What to do: All lines from the one holding "subtotal: 2974.00 -> 3460.00" to the end of the listing are to be output exactly, both ends included, with any pictures left out.

....

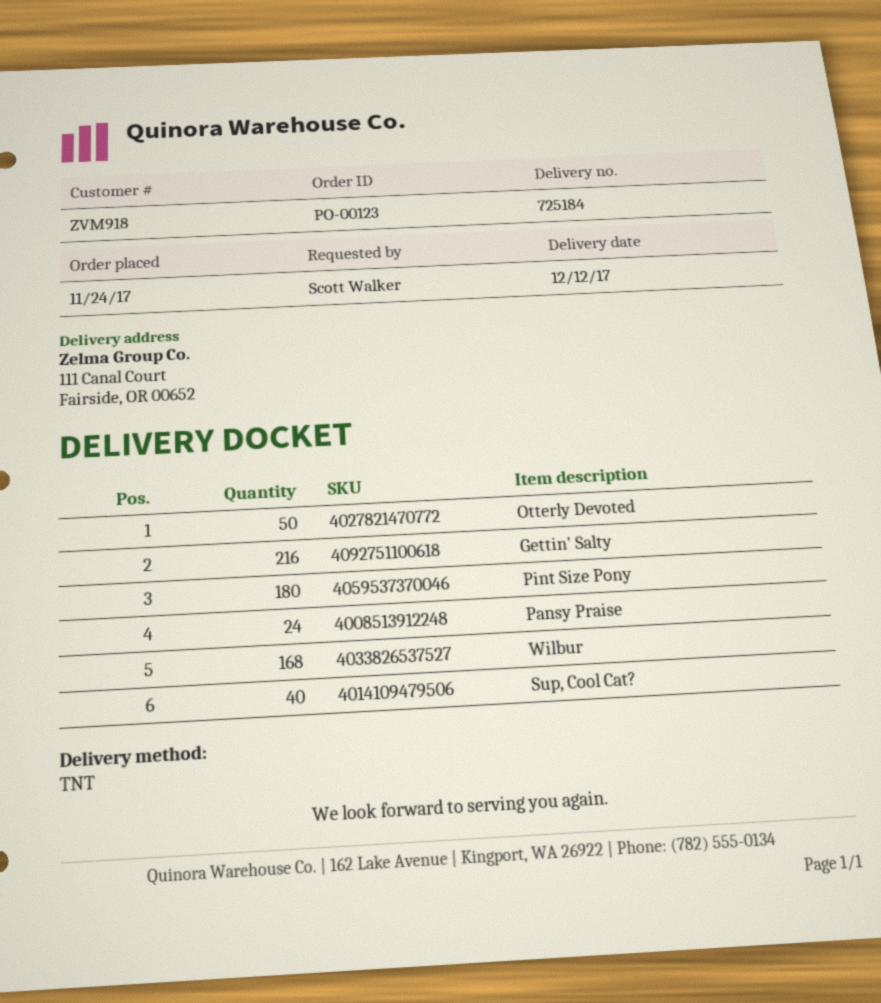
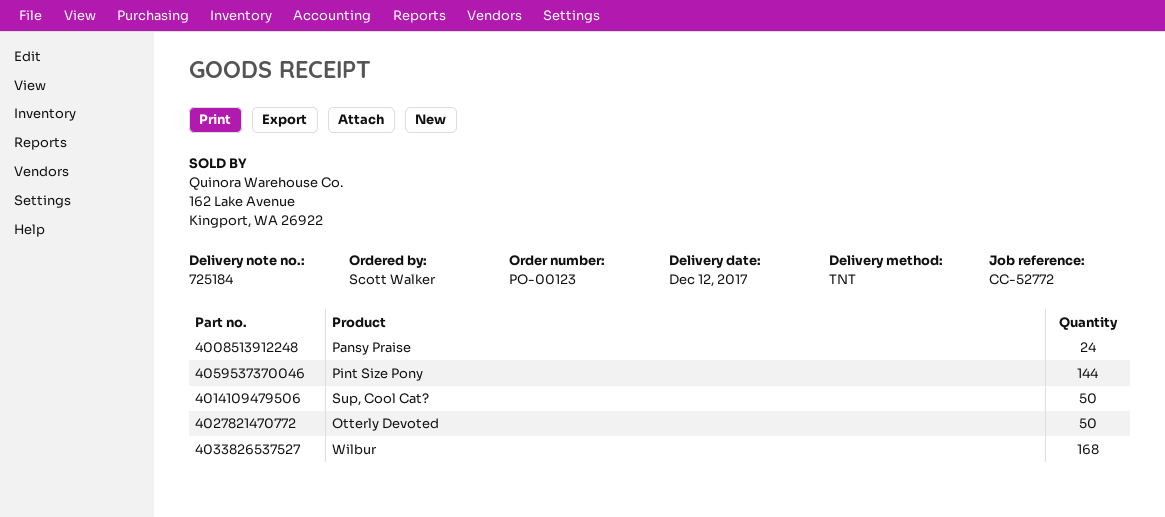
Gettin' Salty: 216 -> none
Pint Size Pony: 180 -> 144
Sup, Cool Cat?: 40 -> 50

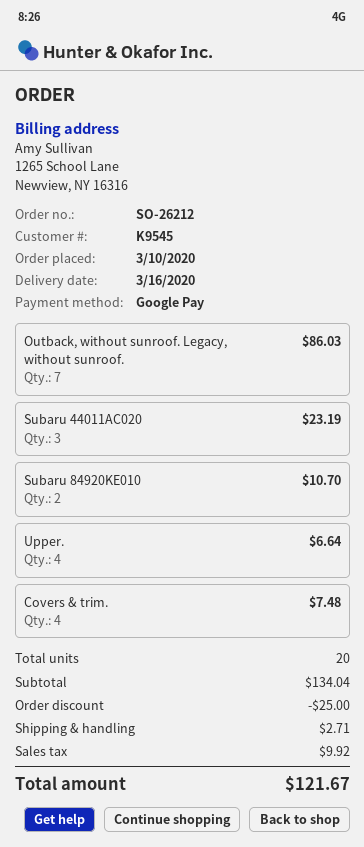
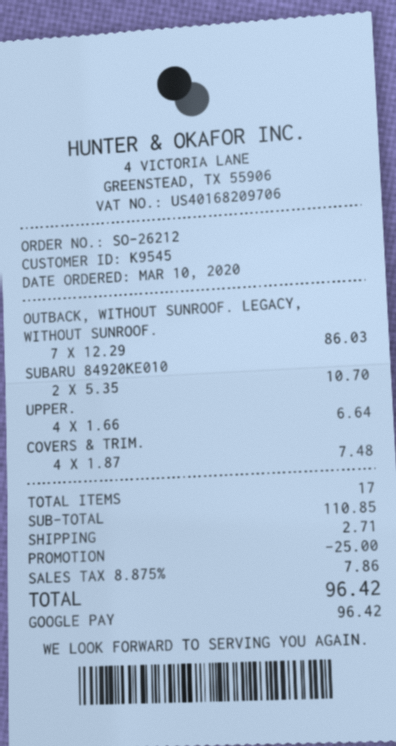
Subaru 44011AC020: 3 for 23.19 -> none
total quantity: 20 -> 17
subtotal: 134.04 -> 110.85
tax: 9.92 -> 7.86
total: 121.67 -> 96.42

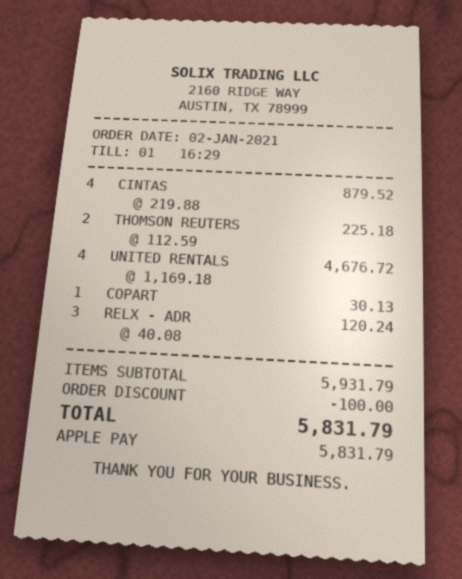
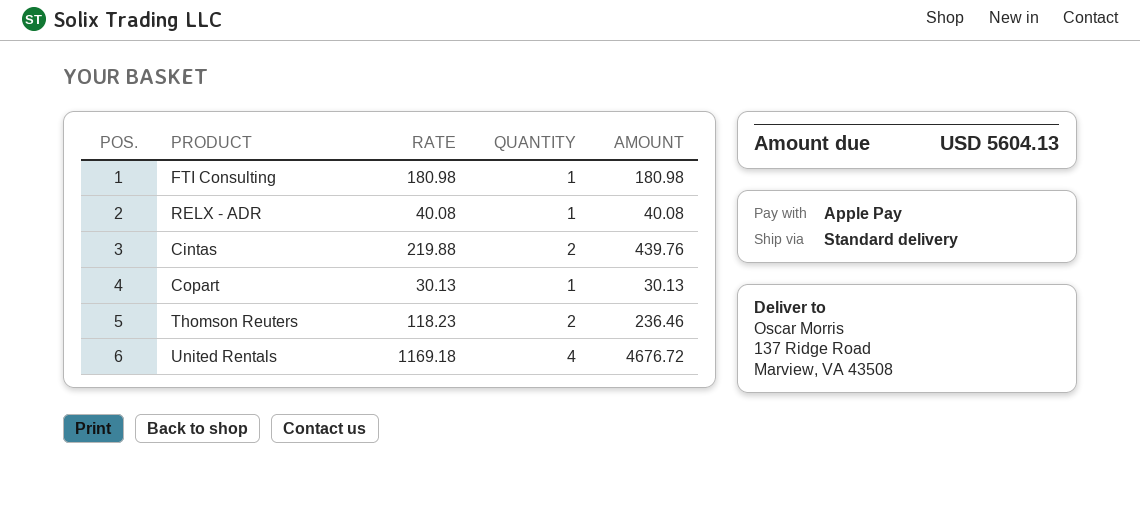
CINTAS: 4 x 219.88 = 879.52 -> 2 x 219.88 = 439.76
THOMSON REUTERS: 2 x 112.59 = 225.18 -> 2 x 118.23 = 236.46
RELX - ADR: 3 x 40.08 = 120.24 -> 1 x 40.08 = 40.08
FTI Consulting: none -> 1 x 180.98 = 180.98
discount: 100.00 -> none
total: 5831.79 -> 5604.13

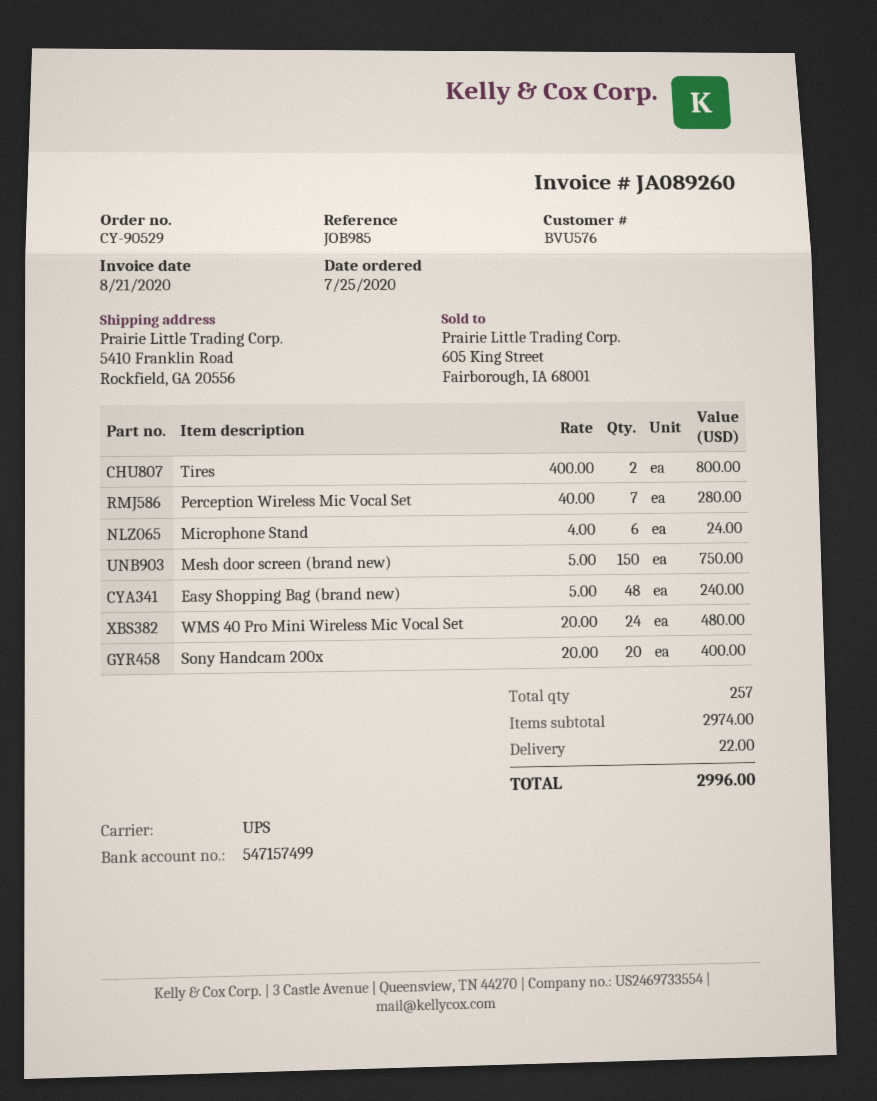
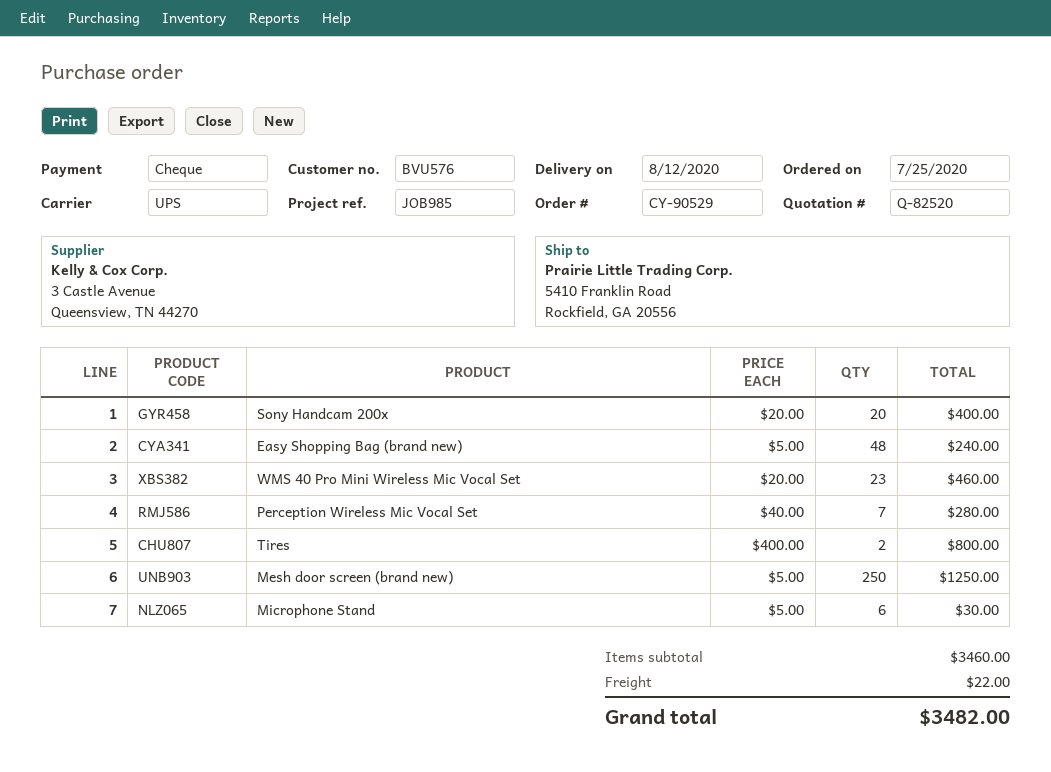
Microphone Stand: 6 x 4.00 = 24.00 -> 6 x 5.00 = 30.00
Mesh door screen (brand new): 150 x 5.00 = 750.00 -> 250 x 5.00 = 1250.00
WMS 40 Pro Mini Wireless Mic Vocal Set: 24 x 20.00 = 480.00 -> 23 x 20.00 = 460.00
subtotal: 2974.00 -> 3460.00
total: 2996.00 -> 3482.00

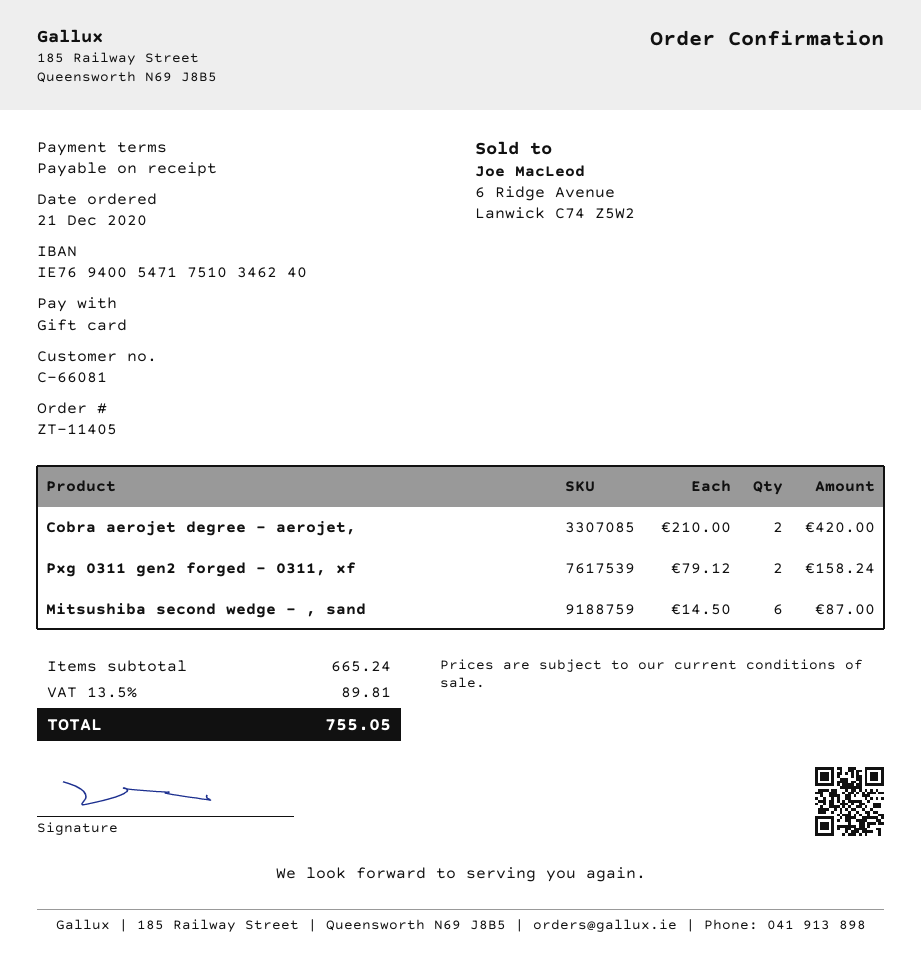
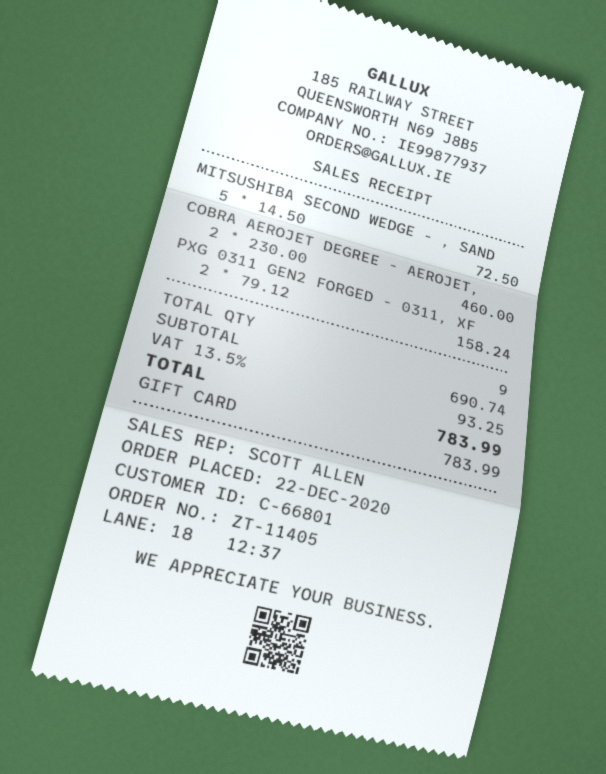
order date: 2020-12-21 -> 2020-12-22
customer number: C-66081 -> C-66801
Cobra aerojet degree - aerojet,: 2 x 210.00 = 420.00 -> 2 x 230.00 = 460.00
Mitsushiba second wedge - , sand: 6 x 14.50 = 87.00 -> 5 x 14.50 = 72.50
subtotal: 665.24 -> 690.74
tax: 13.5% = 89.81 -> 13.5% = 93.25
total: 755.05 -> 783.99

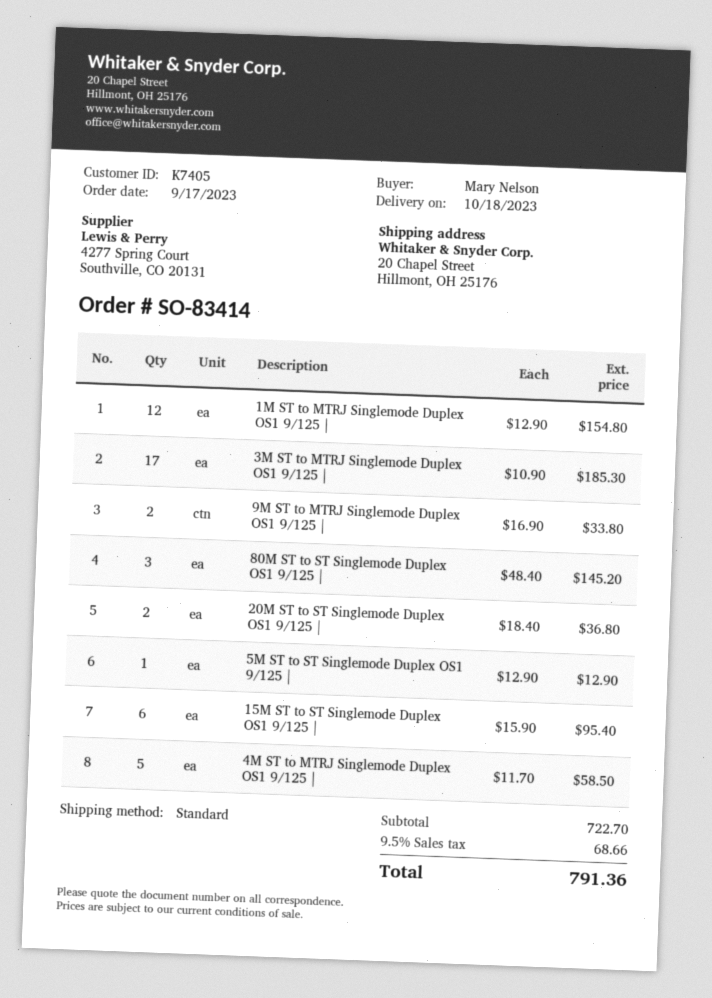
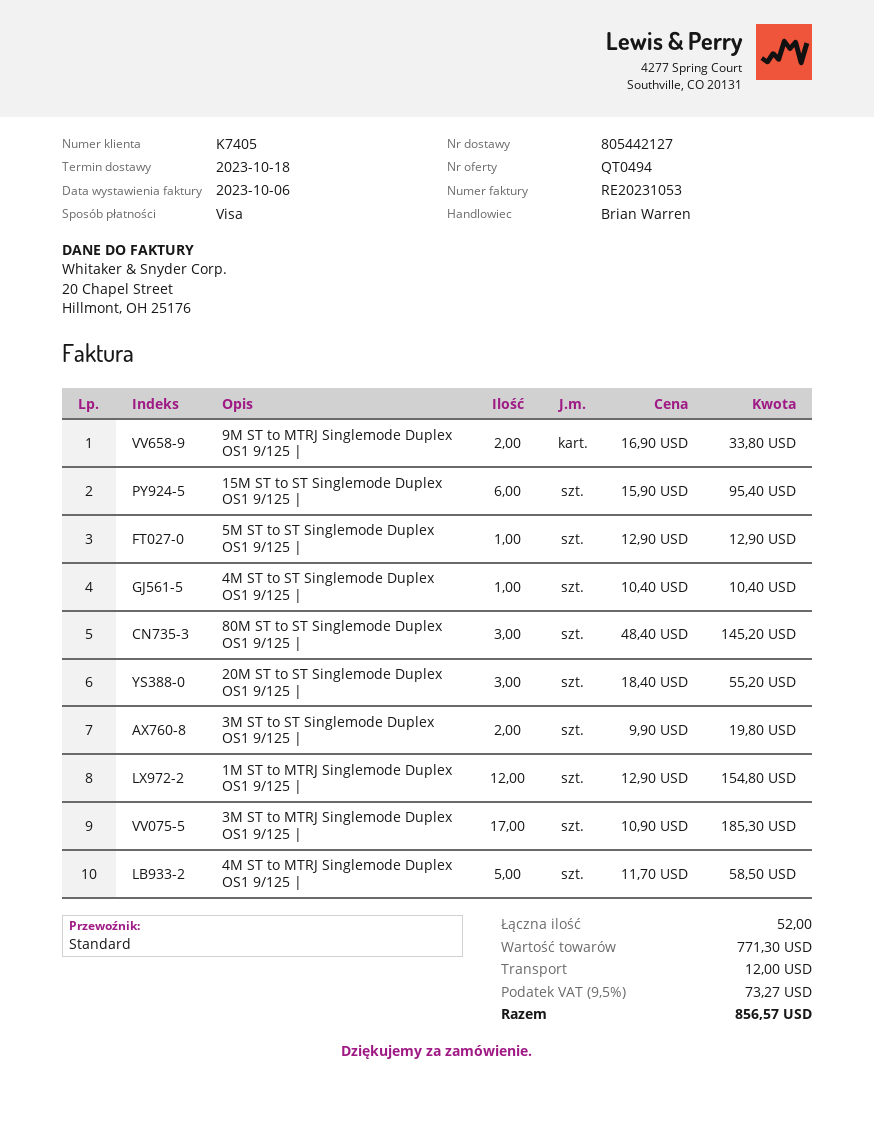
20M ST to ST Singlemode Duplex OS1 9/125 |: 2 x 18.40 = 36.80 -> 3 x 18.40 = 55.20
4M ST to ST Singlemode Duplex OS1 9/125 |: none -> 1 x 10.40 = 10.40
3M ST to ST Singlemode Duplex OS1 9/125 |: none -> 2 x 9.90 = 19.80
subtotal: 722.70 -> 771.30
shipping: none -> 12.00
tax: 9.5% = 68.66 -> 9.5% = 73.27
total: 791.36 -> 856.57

....

Task answer:
subtotal: 2974.00 -> 3460.00
total: 2996.00 -> 3482.00

order date: 2020-12-21 -> 2020-12-22
customer number: C-66081 -> C-66801
Cobra aerojet degree - aerojet,: 2 x 210.00 = 420.00 -> 2 x 230.00 = 460.00
Mitsushiba second wedge - , sand: 6 x 14.50 = 87.00 -> 5 x 14.50 = 72.50
subtotal: 665.24 -> 690.74
tax: 13.5% = 89.81 -> 13.5% = 93.25
total: 755.05 -> 783.99

20M ST to ST Singlemode Duplex OS1 9/125 |: 2 x 18.40 = 36.80 -> 3 x 18.40 = 55.20
4M ST to ST Singlemode Duplex OS1 9/125 |: none -> 1 x 10.40 = 10.40
3M ST to ST Singlemode Duplex OS1 9/125 |: none -> 2 x 9.90 = 19.80
subtotal: 722.70 -> 771.30
shipping: none -> 12.00
tax: 9.5% = 68.66 -> 9.5% = 73.27
total: 791.36 -> 856.57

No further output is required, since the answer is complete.